Good — the advisor confirms my analysis and surfaces two refinements: treat both SKU brand-prefixes consistently, and remove the surviving "Labs" fragment throughout. Applying now.
TLDR: A one-line migration comment asserted "no SKU overlap between stores." It was wrong. Every velocity, forecast, and ledger report in the supply chain app silently doubled two products. Thirty seconds of SQL would have caught it. The fix needed a human — because the machine can't decide which product is canonical.
The Setup
We're building a supply chain operations app for an ecommerce business (a supplement brand) — inventory tracking, burn-down forecasts, velocity charts, the works.
The client actually runs two Shopify storefronts: the main store and a second storefront (a separate entity selling the same retail products through its own storefront).
When I added multi-store support in migration 022, I was confident the two stores had separate product catalogs.
I wrote the comment right at the top of the file:
"No SKU overlap between stores, so each product row stays unique per (store, shopify_id)."
And I shipped it at 00:28 EDT.
The Wall
Next morning, my client (the stakeholder reviewing the app) sits down to look at the reports.
The Velocity table shows two rows for BRAND-BGC — Beta Glucan Replenishment Cream — with no store label. One trending -89%. The other +500%.
Completely baffling if you don't know what caused it.
Same thing with BRAND2-KIDS-60 (Kids Gummies). Two identical-looking rows. Two wildly different numbers.
The report SQL was doing GROUP BY COALESCE(canonical_product_id, p.id) — perfectly reasonable, assuming each SKU maps to exactly one product row. When that assumption breaks, every report table quietly renders a second unlabeled ghost row. Velocity, Ledger, Forecast, L10, History — all of them.
Two client-blockers, first review, morning after launch.
What I Got Wrong
The facts were easy to verify. Thirty seconds of SQL:
SELECT sku, COUNT(*)
FROM products
GROUP BY sku
HAVING COUNT(*) > 1;
Would have caught BRAND-BGC and BRAND2-KIDS-60 before I declared the multi-store work done.
I didn't run it. I trusted the comment.
Lesson burned in: SQL assertions in migration comments are not tests. Run the query. Every time.
What We Built — and Why a Human Had to Apply It
The products table already had a canonical_product_id self-FK from earlier dedup work. The fix path was clear: point the second storefront's duplicate rows at their main-store canonical counterparts. Reports auto-dedupe through the existing GROUP BY.
The tempting move? Auto-merge by SKU.
That would have been wrong.
The machine has no idea which of the two BRAND-BGC rows is canonical. Maybe the second storefront has fresher data. Maybe the main-store row is the one POs get linked to. Maybe there's a reason both need to stay visible. Collapsing them programmatically is a business decision, not a data-layer decision.
So instead, I built an admin affordance on /admin/products: a "Split across N rows" badge that surfaces any SKU collision, with a "Use this as canonical" button next to each dupe.
My client and I reviewed together.

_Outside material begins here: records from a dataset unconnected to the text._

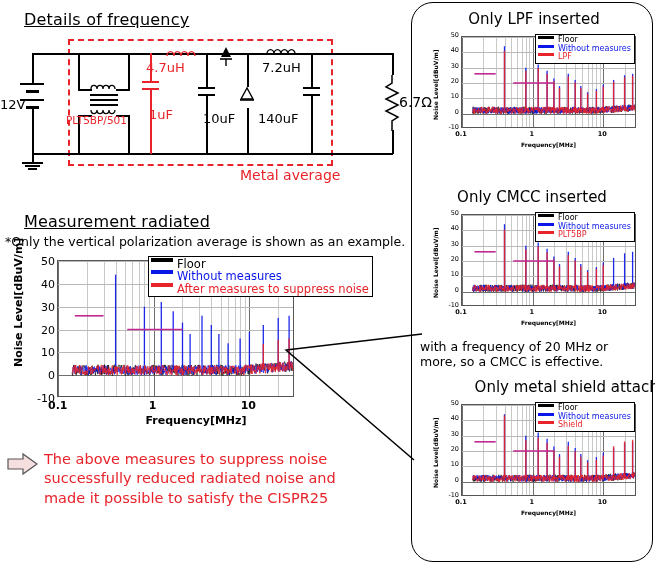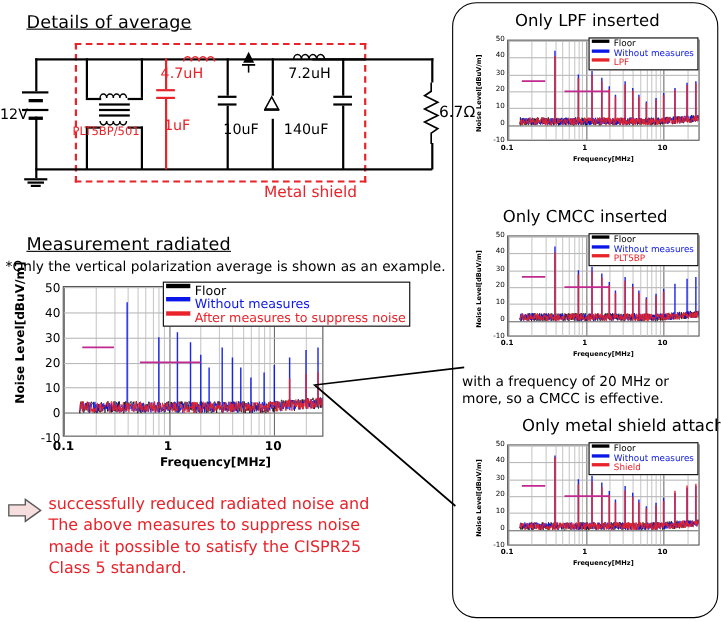"Details of average" div.abs { text: average -> frequency }
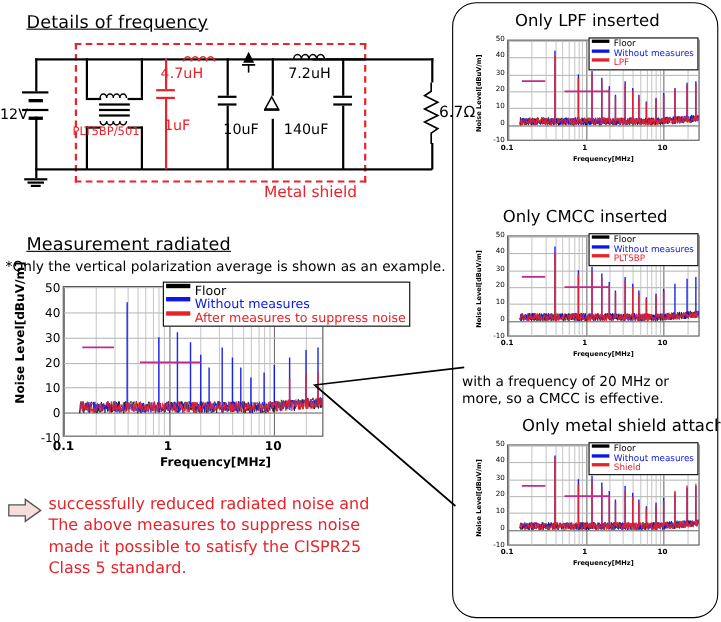"Metal shield" div.lbl { text: shield -> average }
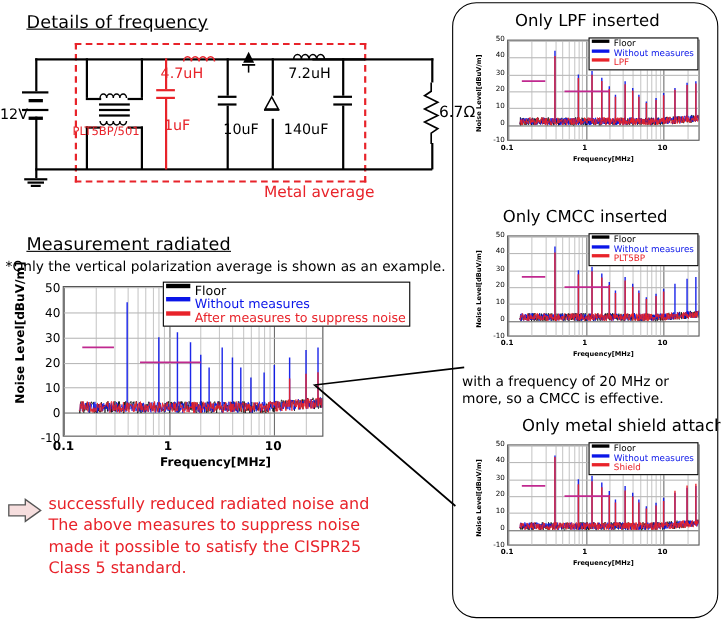"successfully reduced radiated noise and" div { order: before "The above measures to suppress" -> after "The above measures to suppress" }
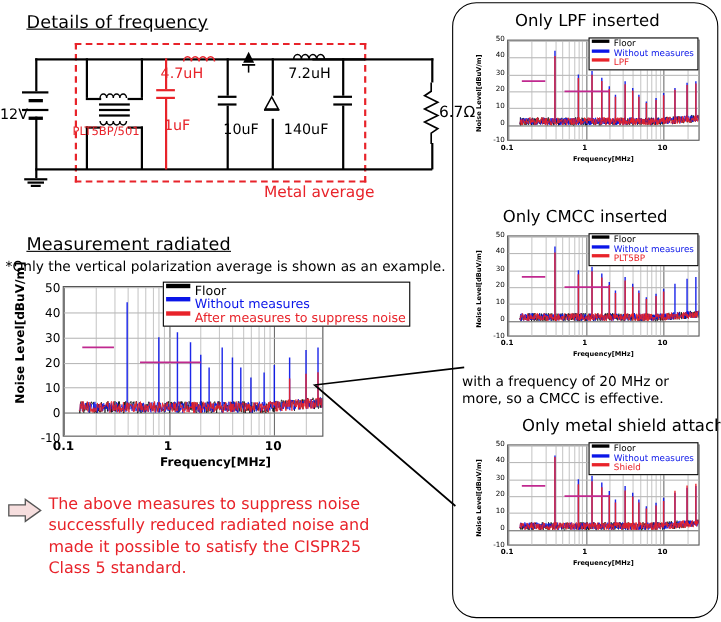"Class 5 standard." div { html: <div>Class 5 standard.</div> -> none }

She confirmed which rows were the true canonical. I applied the four UPDATE statements via SQL — Cream (second storefront → main store), Gummies (second storefront → main store), and two book-product duplicates.
The numbers snapped into shape immediately.
Forecast row count: 15 → 13. Cream stockout: was "92 days" or "823 days" depending which dup you were looking at → 131 days, single row.
Why This Matters to Me
The supply chain app is supposed to help my client trust her data — to actually make decisions from it, instead of second-guessing every number.
Two rows for the same product, no label, no explanation — that kills trust instantly. And it happened because a comment told us something was safe that we never actually verified.
The pattern I took away: surface ambiguity in the UI, let the human resolve it, let the system propagate the decision. That's what human-in-the-loop actually means in a data quality context. Not a chatbot confirmation dialog — a purpose-built affordance that makes the right choice easy and the wrong choice visible.
(P.S. — same alias pattern bit us again, later, on inventory counts. Alias rows were triple-counting physical stock via SUM(quantity) GROUP BY canonical_id. BGC on-hand was reading 1,737. True count: 579. Thirty-day runway looked like "soon"; was actually "critical." Same class of bug. Same class of fix.)